Our investment philosophy incorporates many of the principles of “Modern Portfolio Theory.” This theory has been thoroughly researched and supported for decades by leading financial academics, including several Nobel Prize winners. The investment management strategy is based on several fundamentals, including:

  • Market efficiency – The theory states that the securities markets are fairly “efficient,” although not always rational. This means that the price of financial assets reflects all information publicly available. Therefore, it is impossible to know ahead of time the next direction of the market as a whole. From an investment perspective, the theory implies that investors cannot consistently out-perform the overall market by conducting “active” investment strategies. “Active” investment strategies include attempting to “time the market” and conducting “stock picking.”

  • The importance of asset allocation – The theory states that the construction of an investment portfolio as a whole is more important than individual security selection. The appropriate investment allocation across asset classes (e.g., stocks, bonds, cash) will have far more influence on long-term portfolio results than the selection of individual securities.

  • Long-term investing – Investing for the long-term, preferably longer than ten years, becomes critical to investment success because it allows the long-term characteristics of the asset classes to surface.

  • Evaluating portfolio risk – Risk is the uncertainty regarding future returns (or losses) on an investment. Risk is a critical component of investing and creating portfolios. The theory states that investment portfolios can be created and tailored to a level of expected risk. Over long periods of time, there is a relationship between the level of risk assumed and the return that can be expected in an investment program.

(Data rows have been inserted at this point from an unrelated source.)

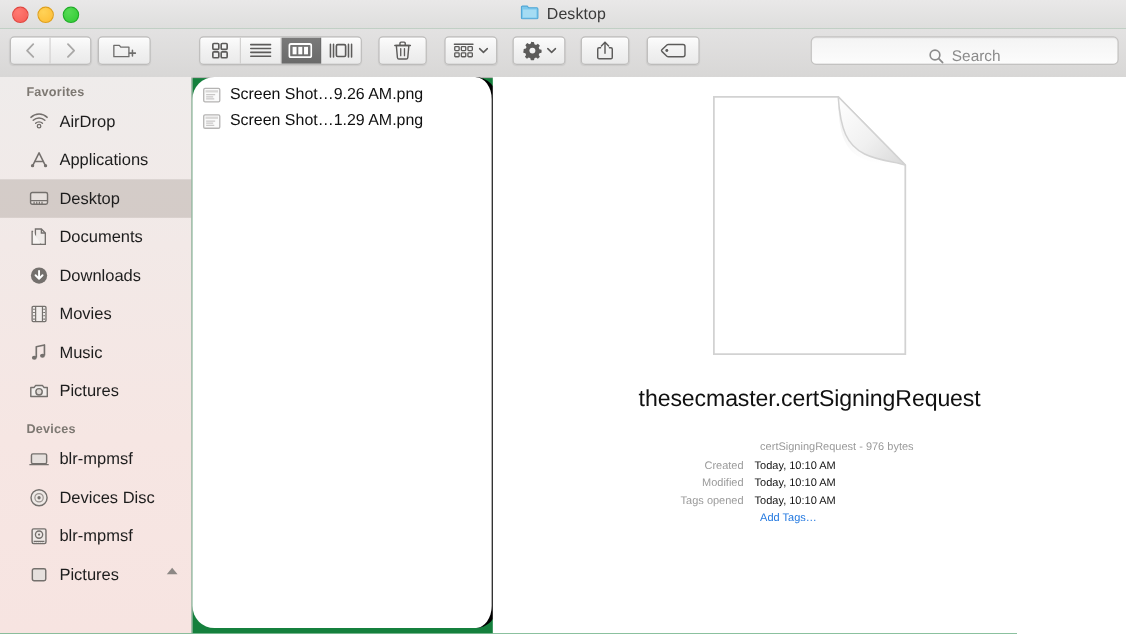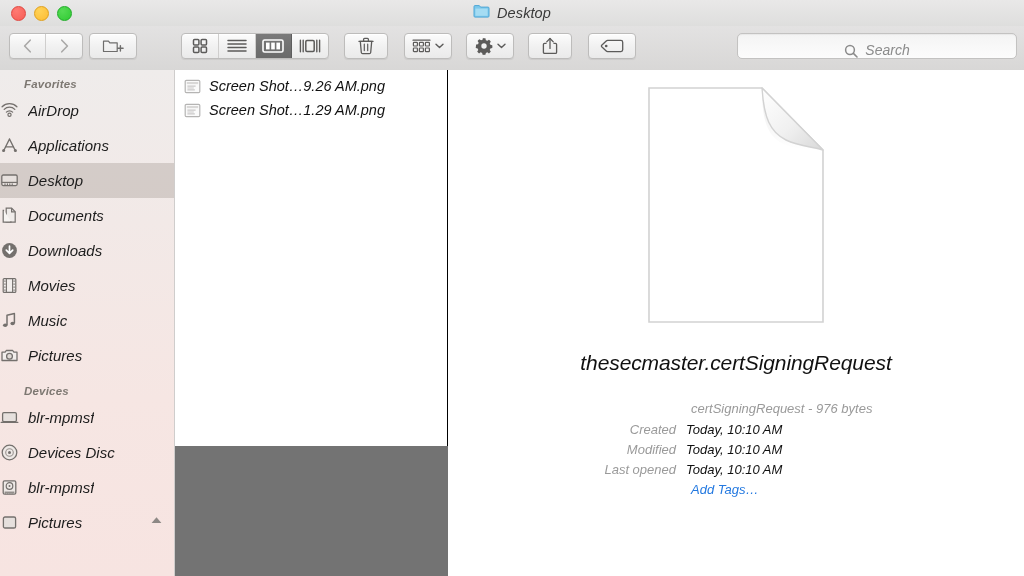--- a/index.html
+++ b/index.html
@@ -3,21 +3,21 @@
 <meta charset="utf-8">
 <title>Finder</title>
 <style>
   html,body{margin:0;padding:0;}
   body{
     width:1024px;height:576px;overflow:hidden;
     font-family:"Liberation Sans","DejaVu Sans",sans-serif;
     -webkit-font-smoothing:antialiased;
     background:#fff;
   }
-  .window{position:relative;width:1024px;height:576px;overflow:hidden;background:#737373;font-style:italic;}
+  .window{position:relative;width:1024px;height:576px;overflow:hidden;background:#15803d;}
 
   
   .titlebar{
     position:absolute;left:0;top:0;width:1024px;height:26px;
     background:linear-gradient(to bottom,#e9e8e8 0%,#dededd 100%);
     border-bottom:1px solid #d2d1d0;
   }
   .lights{position:absolute;left:11px;top:6px;display:flex;gap:8px;}
   .light{width:13px;height:13px;border-radius:50%;}
   .light.red{background:radial-gradient(circle at 35% 30%,#ff7a72,#f65c55);border:1px solid #e0463f;}
@@ -76,51 +76,51 @@
   .sidebar{
     position:absolute;left:0;top:0;width:174px;height:506px;
     background:linear-gradient(to bottom,#efeceb 0%,#f2e9e7 30%,#f6e6e3 65%,#f7e4e1 100%);
     border-right:1px solid #cfcdcc;overflow:hidden;
   }
   .sb-head{
     font-size:11.5px;font-weight:bold;color:#7d7872;
     padding:8px 0 3px 24px;letter-spacing:.2px;
   }
   .sb-row{
-    height:35px;display:flex;align-items:center;gap:9px;padding-left:0;
+    height:35px;display:flex;align-items:center;gap:9px;padding-left:26px;
     font-size:15px;color:#1d1d1d;box-sizing:border-box;
   }
   .sb-row.sel{background:rgba(138,124,118,.28);}
   .sb-ico{width:19px;height:19px;flex:0 0 19px;display:flex;align-items:center;justify-content:center;}
   .sb-label{white-space:nowrap;overflow:hidden;}
   .eject{margin-left:auto;margin-right:11px;}
 
   
   .filelist{
-    position:absolute;left:175px;top:0;width:272px;height:376px;
-    background:#ffffff;border-right:1px solid #000000;overflow:hidden;
+    position:absolute;left:175px;top:0;width:272px;height:501px;
+    background:#ffffff;border-right:5px solid #000000;overflow:hidden;border-radius:20px;
   }
   .fl-row{
     height:24px;display:flex;align-items:center;gap:8px;padding-left:9px;
     font-size:14.5px;color:#111;box-sizing:border-box;white-space:nowrap;
   }
   .fl-row.sel{background:#1f70e0;color:#fff;}
   .fl-ico{width:17px;height:19px;flex:0 0 17px;display:flex;align-items:center;justify-content:center;}
 
   
   .preview{
     position:absolute;left:448px;top:0;width:576px;height:506px;
     background:#fff;overflow:hidden;
   }
   .doc-wrap{display:flex;justify-content:center;padding-top:15px;}
   .pv-name{
     text-align:center;font-size:21px;color:#111;margin-top:26px;
     letter-spacing:-.1px;
   }
-  .meta{margin-top:26px;font-size:13px;}
+  .meta{margin-top:26px;font-size:10px;}
   .meta-kind{
     color:#9a9a9a;margin-left:243px;margin-bottom:6px;
   }
   .meta-row{display:flex;margin-bottom:5px;}
   .meta-k{
     width:238px;text-align:right;color:#9a9a9a;padding-right:10px;box-sizing:border-box;
   }
   .meta-v{color:#111;}
   .meta-tags{margin-left:243px;margin-top:4px;color:#2479e0;}
 </style>
@@ -458,21 +458,21 @@
           <div class="meta-k">Created</div>
           <div class="meta-v">Today, 10:10 AM</div>
         </div>
 
         <div class="meta-row">
           <div class="meta-k">Modified</div>
           <div class="meta-v">Today, 10:10 AM</div>
         </div>
 
         <div class="meta-row">
-          <div class="meta-k">Last opened</div>
+          <div class="meta-k">Tags opened</div>
           <div class="meta-v">Today, 10:10 AM</div>
         </div>
 
         <div class="meta-tags">Add Tags…</div>
       </div>
     </div>
   </div>
 </div>
 
 </body></html>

  • Benefits of diversification – The level of risk can be reduced by increasing the diversification (types and number of securities) in a portfolio without significantly changing the portfolio’s overall expected return.

  • Asset location – Matching investments with different tax treatments and available account types can result in more favorable after-tax returns (e.g., some investments are better held in a taxable account while others best held in a tax deferred account like an IRA).

  • Expenses matter – Investment costs are inevitable, but minimization of investment costs and taxes can enhance long-term performance.

Based upon this underlying investment philosophy, we create a customized investment strategy for each client following a systematic process refined over the past twenty years (read more about our Investment Process).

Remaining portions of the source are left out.